2.1. Long Short-Term Memory (LSTM)

Particularly useful for tasks where the order of inputs counts, such as time-series analysis, language modelling, and speech recognition, recurrent neural networks (RNNs) [45], a specialised kind of artificial neural network designed to handle sequential data. Unlike traditional feedforward neural networks, RNNs have directed cycle connections, enabling them to retain a ‘memory’ of prior inputs through their hidden state. This recurrent mechanism enables RNNs to process sequences of variable length and capture temporal dependencies. The hidden state at each time step t is computed based on the input at time t and the hidden state from the previous time step t − 1, typically using the formula [46]:

h_{t} = σ (W_{h} h_{t - 1} + W_{x} x_{t} + b)

(1)

where

W_{h}

and

W_{x}

represent weight matrices,

b

represents a bias vector, and

σ

is an activation function such as tanh or ReLU.

Despite their powerful ability to handle sequential data, RNNs have several notable drawbacks. One of the primary issues is the vanishing gradient problem, where gradients used in backpropagation through time become exceedingly small, causing the network to learn very slowly or even stop learning entirely as it struggles to adjust weights effectively. These limitations reduce the effectiveness of RNNs in tasks that require long-term context and stable learning dynamics, necessitating more advanced architectures, such as LSTM networks.

LSTM [47] networks are a specialised type of RNNs designed to address the shortcomings of traditional RNNs, particularly the vanishing gradient problem. In order to control the information flow, LSTM networks introduce a novel architecture that consists of memory cells and an input, forget, and output gate mechanism. These gates allow LSTM networks to maintain and selectively update information over long periods, effectively capturing long-term dependencies in sequential data. The input gate regulates the influx of new information into the cell state, the forget gate decides which information to discard from the cell state, and the output gate manages the information transmitted to the subsequent hidden state. The ability of LSTMs to remember important information over extended periods significantly enhances their performance and stability compared to traditional RNNs, providing a robust solution for complex sequential tasks. Some studies have shown that, in most cases, LSTM is much more effective than RNN [45,48,49].

Input gate—The task of this gate is to detect values for memory modifications. The Sigmoid function determines which values to classify as either 0 or 1. The tanh function assigns weights to the passed values, determining how important they are between −1 and 1 [50].

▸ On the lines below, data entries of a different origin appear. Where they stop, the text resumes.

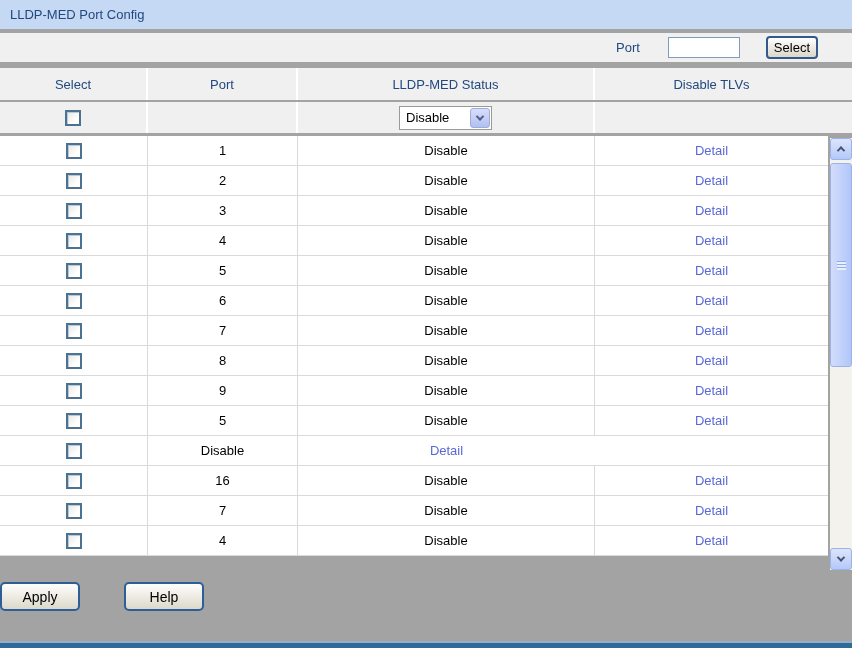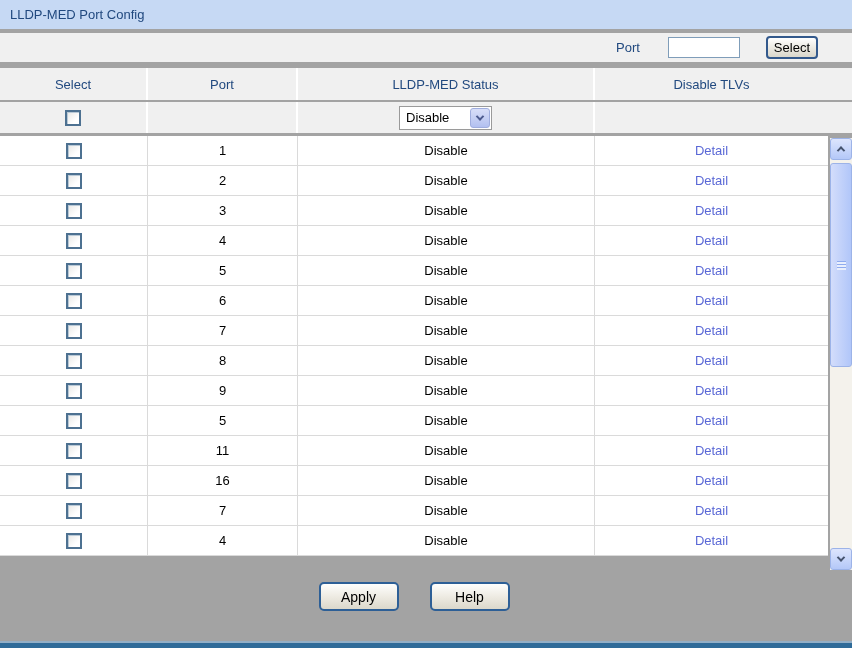--- a/index.html
+++ b/index.html
@@ -92,21 +92,21 @@
     position:absolute; top:25px; left:0; width:22px; height:204px; border-radius:3px;
     border:1px solid #9cb3e8; background:linear-gradient(90deg,#d3ddfb,#b1c6f9);
     display:flex; align-items:center; justify-content:center; cursor:grab;
   }
   .thumb-grip {
     width:9px; height:9px;
     background:repeating-linear-gradient(to bottom,#8fabef 0,#8fabef 1px,#e9effd 1px,#e9effd 3px);
   }
 
   
-  .action-bar { margin-top:12px; width:828px; display:flex; justify-content:center; gap:31px; }
+  .action-bar { margin-top:12px; width:828px; display:flex; gap:44px; }
   .xp-btn {
     width:80px; height:29px; border:2px solid #2d5f96; border-radius:5px;
     background:linear-gradient(#fefefd,#ece9e0 55%,#dbd8cb);
     font-size:14px; font-family:inherit; color:#000; cursor:pointer;
   }
 
   
   .bottom-bar {
     position:absolute; left:0; bottom:0; width:100%; height:7px;
     background:var(--bottom-bar,#2f6b99); border-top:2px solid #93afc7;
@@ -259,21 +259,20 @@
     <div class="cell bordered">Disable</div>
     <div class="cell">
       <a class="detail-link">Detail</a>
     </div>
   </div>
 
   <div class="row">
     <div class="cell bordered">
       <div class="checkbox"></div>
     </div>
-    <div class="cell bordered">11</div>
     <div class="cell bordered">Disable</div>
     <div class="cell">
       <a class="detail-link">Detail</a>
     </div>
   </div>
 
   <div class="row">
     <div class="cell bordered">
       <div class="checkbox"></div>
     </div>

i_{t} = σ (W_{i} \times [h_{t - 1}, x_{t}] + b_{i})

(2)

C_{t} = \tan h (W_{C} \times [h_{t - 1}, x_{t}] + b_{c})

(3)

Forget gate—This gate detects parts that need to be removed from the block. By looking at the previous state

h_{t - 1}

, input and return a value between 0 (remove this value) and 1 (keep this value) for each number in cell state

C_{t - 1}

.

f_{t} = σ (W_{f} \times [h_{t - 1}, x_{t}] + b_{f})

(4)

Output gate—At this stage, the output is calculated based on the input and the block’s memory. The values converted to 0 or 1 are controlled and determined by the Sigmoid function. The Tanh function allows for deciding which value to pass: 0 or 1. The tanh function assigns weights to the passed values, determining their importance within the range of −1 to 1, and then multiplies the output by a sigmoid.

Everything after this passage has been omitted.